Topics in black-box combinatorial optimization

This thesis explores the performance of a class of general optimization heuristics, known as black-box optimization algorithms, on a range of problems possessing a high degree of combinatorial structure. We first explore the performance of one of the most elementary of these algorithms, known as hillclimbing or randomized greedy, on the minimum bisection problem. We prove that a simple hillclimbing algorithm solves a range of problem instances drawn from Jerrum and Sorkin's $G\sb{4n,p,r,}$, random graph model in polynomial time with high probability. In experiments, we show that hillclimbing is perhaps much more effective than this theoretical result suggests. We prove a weak lower bound on the number of local minima in the search space for the problem instances under investigation, and conduct an experimental exploration of these local minima. We then investigate the performance of hillclimbing relative to a class of global optimization algorithms known as genetic algorithms (GAs). We consider a range of combinatorial optimization problems for which GAs have been claimed to work well in the literature: these include the maximum cut and jobshop scheduling problems, a problem known as the multiprocessor document allocation problem, and a genetic programming task involving the discovery of an 11-multiplexer program. We show that simple hillclimbing algorithms can outperform GAs on problem instances for which the GAs were specifically designed. By modifying the structure of the search space for the jobshop problem, however, we are able in turn to make a genetic algorithm more effective than hillclimbing. Finally, we propose an intuitively appealing, mathematical abstraction of genetic algorithms known as the equilibrium genetic algorithm (EGA).
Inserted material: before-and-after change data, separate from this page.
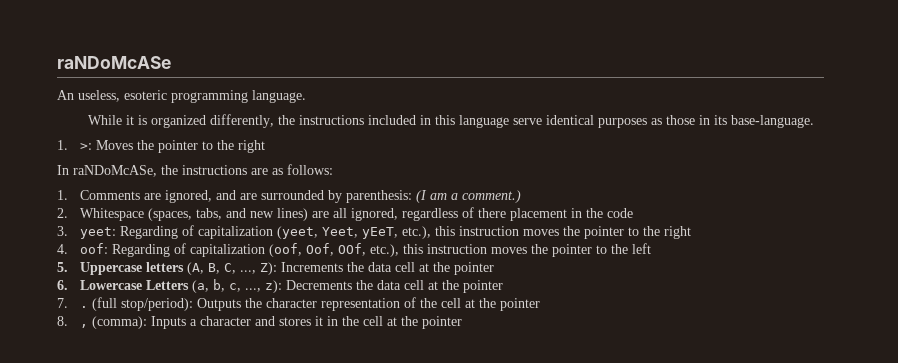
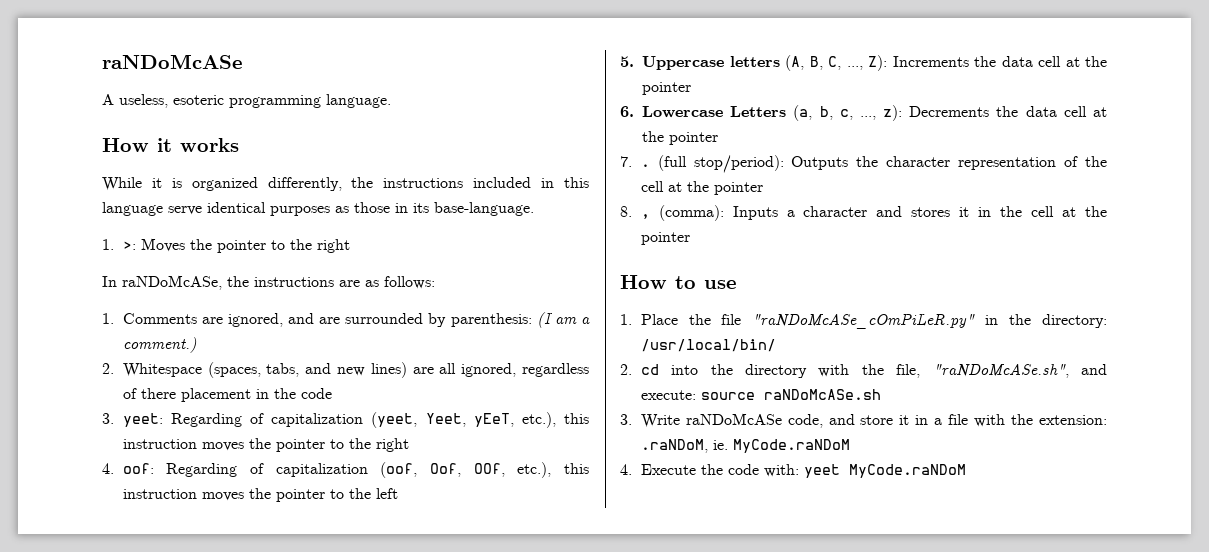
- An useless, esoteric programming language.
+ A useless, esoteric programming language.
+ How it works
+ How to use
+ 1. Place the file "raNDoMcASe_cOmPiLeR.py" in the directory: /usr/local/bin/
+ 2. cd into the directory with the file, "raNDoMcASe.sh", and execute: source raNDoMcASe.sh
+ 3. Write raNDoMcASe code, and store it in a file with the extension: .raNDoM, ie. MyCode.raNDoM
+ 4. Execute the code with: yeet MyCode.raNDoM

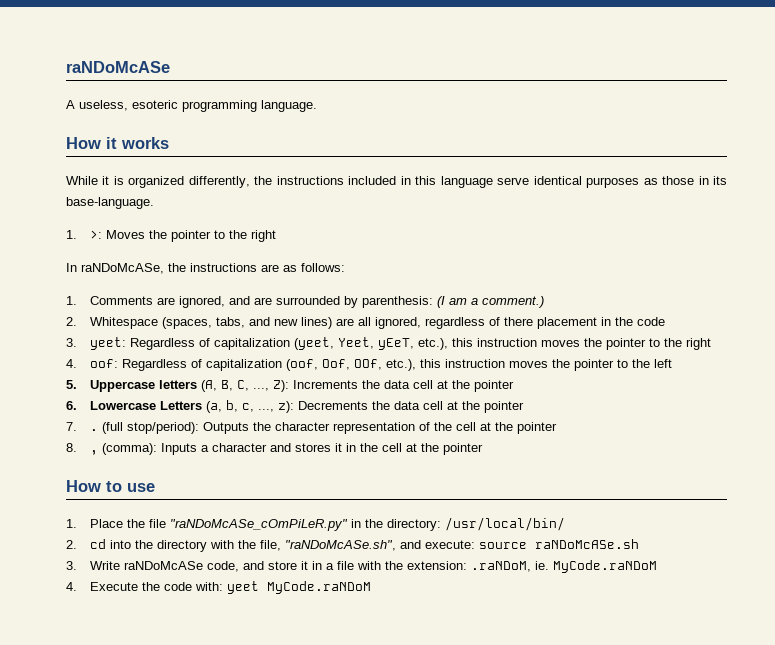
- 3. yeet: Regarding of capitalization (yeet, Yeet, yEeT, etc.), this instruction moves the pointer to the right
+ 3. yeet: Regardless of capitalization (yeet, Yeet, yEeT, etc.), this instruction moves the pointer to the right
- 4. oof: Regarding of capitalization (oof, Oof, OOf, etc.), this instruction moves the pointer to the left
+ 4. oof: Regardless of capitalization (oof, Oof, OOf, etc.), this instruction moves the pointer to the left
We prove the ability of this algorithm to find the optimum of a simple, non-linear problem, which we call MAX, in polynomial time with high probability. We also show experimentally that the EGA is competitive with a conventional GA on the jobshop scheduling problem. This work was supported by a NASA Graduate Research Fellowship, NSF Grant CCR-9505448, and a University of California Regents Fellowship. Part of this work was performed at the Ecole Normale Superieure, rue d'Ulm, Paris.